127 Hours

Feb 27 2011

Requiring a significant stretch of the imagination to be able to call myself an outdoorsy-type, I often have a hard time getting excited to watch movies about extreme people in extreme conditions.  The idea of someone out by themselves in nature doesn’t often inspire great story-telling.  I see a lot of walks through scenic settings, soft music in the background.  We are meant to see why these people are where they are, wish we had what it took to forsake our materialistic lives in the name of something purer, a bucolic life.

Maybe its my Pacific Northwest upbringing; a region so varied and beautiful all within two hours’ drive and even within the city, that the idea of escaping civilization seems trite to me.  I’ve never had that problem.
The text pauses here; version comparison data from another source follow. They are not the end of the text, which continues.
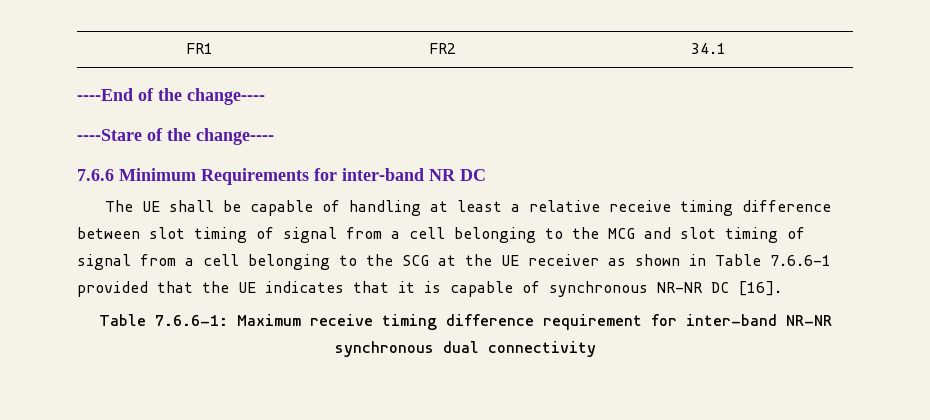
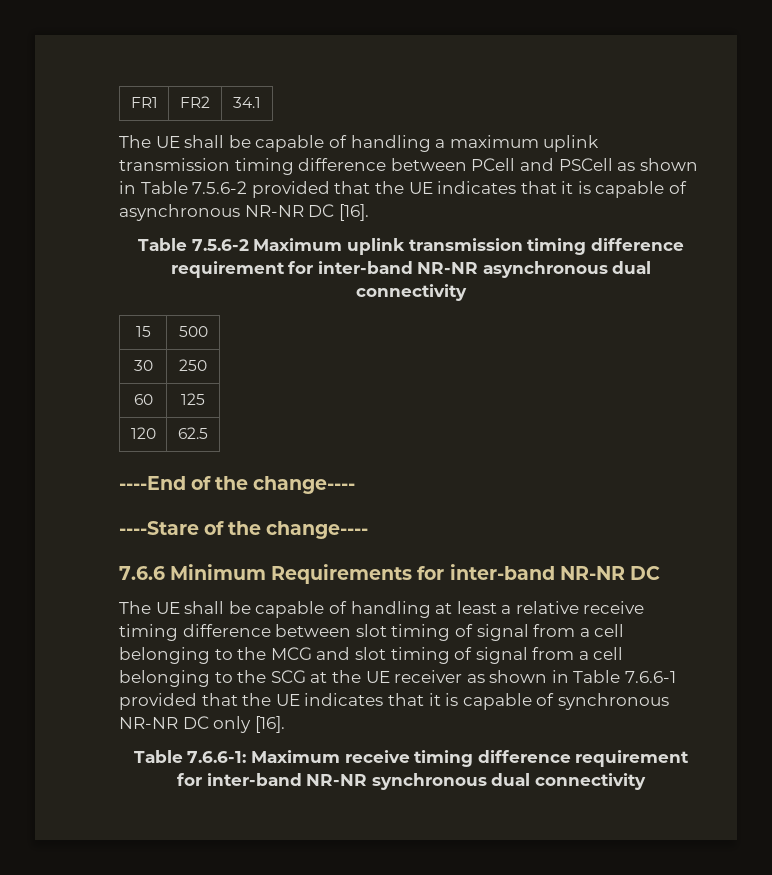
+ The UE shall be capable of handling a maximum uplink transmission timing difference between PCell and PSCell as shown in Table 7.5.6-2 provided that the UE indicates that it is capable of asynchronous NR-NR DC [16].
+ Table 7.5.6-2 Maximum uplink transmission timing difference requirement for inter-band NR-NR asynchronous dual connectivity
+ 15 | 500
+ 30 | 250
+ 60 | 125
+ 120 | 62.5
- 7.6.6 Minimum Requirements for inter-band NR DC
+ 7.6.6 Minimum Requirements for inter-band NR-NR DC
- The UE shall be capable of handling at least a relative receive timing difference between slot timing of signal from a cell belonging to the MCG and slot timing of signal from a cell belonging to the SCG at the UE receiver as shown in Table 7.6.6-1 provided that the UE indicates that it is capable of synchronous NR-NR DC [16].
+ The UE shall be capable of handling at least a relative receive timing difference between slot timing of signal from a cell belonging to the MCG and slot timing of signal from a cell belonging to the SCG at the UE receiver as shown in Table 7.6.6-1 provided that the UE indicates that it is capable of synchronous NR-NR DC only [16].

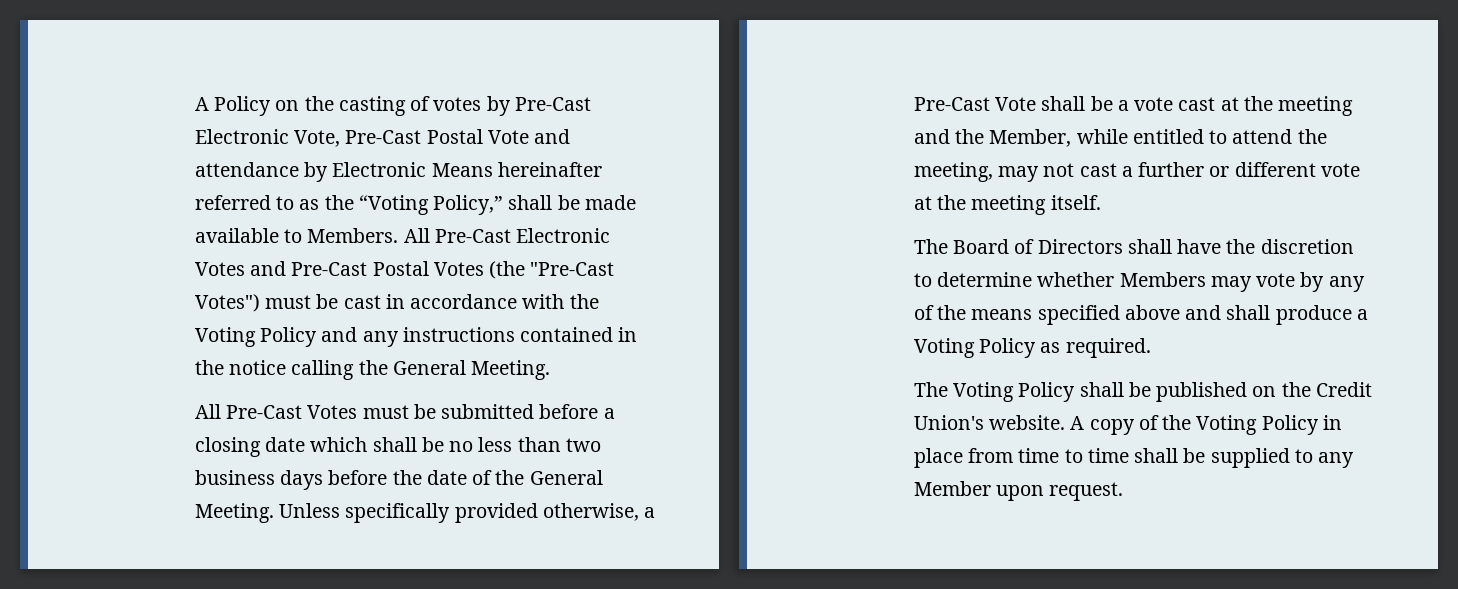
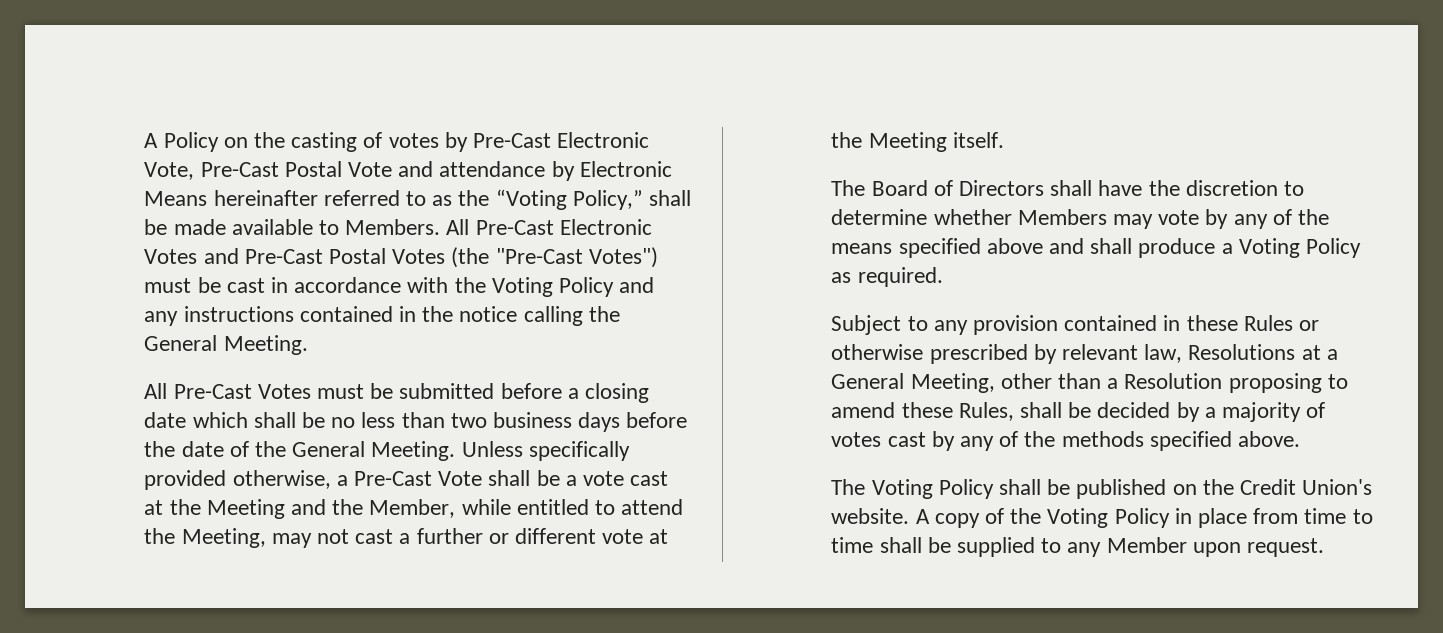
- Unless specifically provided otherwise, a Pre-Cast Vote shall be a vote cast at the meeting and the Member, while entitled to attend the meeting, may not cast a further or different vote at the meeting itself.
+ Unless specifically provided otherwise, a Pre-Cast Vote shall be a vote cast at the Meeting and the Member, while entitled to attend the Meeting, may not cast a further or different vote at the Meeting itself.
+ Subject to any provision contained in these Rules or otherwise prescribed by relevant law, Resolutions at a General Meeting, other than a Resolution proposing to amend these Rules, shall be decided by a majority of votes cast by any of the methods specified above.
But 127 Hours is one of several films that have proven to be much more interesting than I originally imagined.  Given further thought, I can now see how the appeal to the story might lie in other places than the beautiful landscapes.  What does it take for a man to mutilate himself?  How long must he wait?  Does dementia have to set in, can a person of fit mind really do something like that to himself?

I remember hearing the story when it actually happened, wondering at what point I would break, if I could indeed do such a thing.  But it was a distant thought, something that gave me pause for a few minutes, shaking it off with a quick look of disgust and disbelief.  I didn’t internalized it.  Getting my hand caught in a rock out in the middle of nowhere seemed like a very small possibility, the odds have to be in the trillions, so I never felt the need to concern myself too much with a hypothetical test of will.

So I do have to admire Danny Boyle (writer/director) for taking the time to look into what makes a person like Aron Ralston tick.  Here was a guy who would go out into the Utah desert for days at a time without telling a soul or concerning himself with any kind of emergency contingency plan.  People like Boyle and Jon Krakauer have a gift for looking into what makes people do potentially fatal things, and how they handle the pressure when things do go wrong.

127 Hours turned out to be a great study in what made Boyle tick.  Through flashbacks and hunger-induced hallucinations (a predictable plot device as the audience probably doesn’t want to watch all six days of Ralston trying to escape in a row) we see a life of solitude and alienation.  Ralston ignores his parents and his sister.  We see that he breaks up with his girlfriend (at a Jazz game of all places!) in an Ebenezer Scrooge-like fit of silence, Aron sits through a one-sided argument with his girlfriend wherein he’s too proud to ask her not to leave.  Her final condemnation that he will always be lonely is a summation of the message of the film (laid on quite thickly): singularity is suicide.

But his pride is common among men, and many have found themselves in his situation due to stubborn, dumb-ass pride.  It’s the other edge of the sword in the strong independent male.  They have to be independent, there’s no other way.

As for the film itself, I think it deserves extra points in the Degree of Difficulty category.  The very fact that most people know the story already pretty much guarantees it won’t win Best Picture or get a large audience.  Not because popular stories don’t sell, but because the nature of this story (on the surface) does not lend itself to excitement and attention-grabbing scenes.  I rolled my eyes when I’d heard it was made into a film, and I really wasn’t looking forward to watching it.  I have to figure mine was not the only reaction of that nature, and to make this into something appealing to a mass audience is damned near impossible, not even worth trying.  Boyle did better to stay true to the story and count on a core audience of action junkies and morbid freaks who want to see just how gory the big scene in the end really is (I thought it was pretty fuckin’ raw, personally).  A stomach-churning story of this nature is not born for mass appeal.

James Franco got a lot of credit for his acting, as well he should.  But I don’t believe his role was as challenging as he may have been credited.  His demons were laid out pretty early on and following scenes reinforced them, pounding a lot of nuance and complexity out of his character.

And it is that lack of grace that I feel will cost this film a Best Picture award.  I think Boyle was very upfront with what he was trying to say, and surely it is a message worth delivering.  But it was done in a somewhat clumsy manner, and the viewer is left with little to contemplate, other than whether they would have the guts to do what Ralston did.  I want to put this film in the top three solely on the fact that Boyle was able to make a very difficult story to tell look easy.  But I am having a hard time with that.  I think this film would have received honorable mention in the five-picture era.  But it’s really only a good movie standing up against the great ones of the season.

We’ve got to review one more movie before the big night.  I’m getting knock-kneed.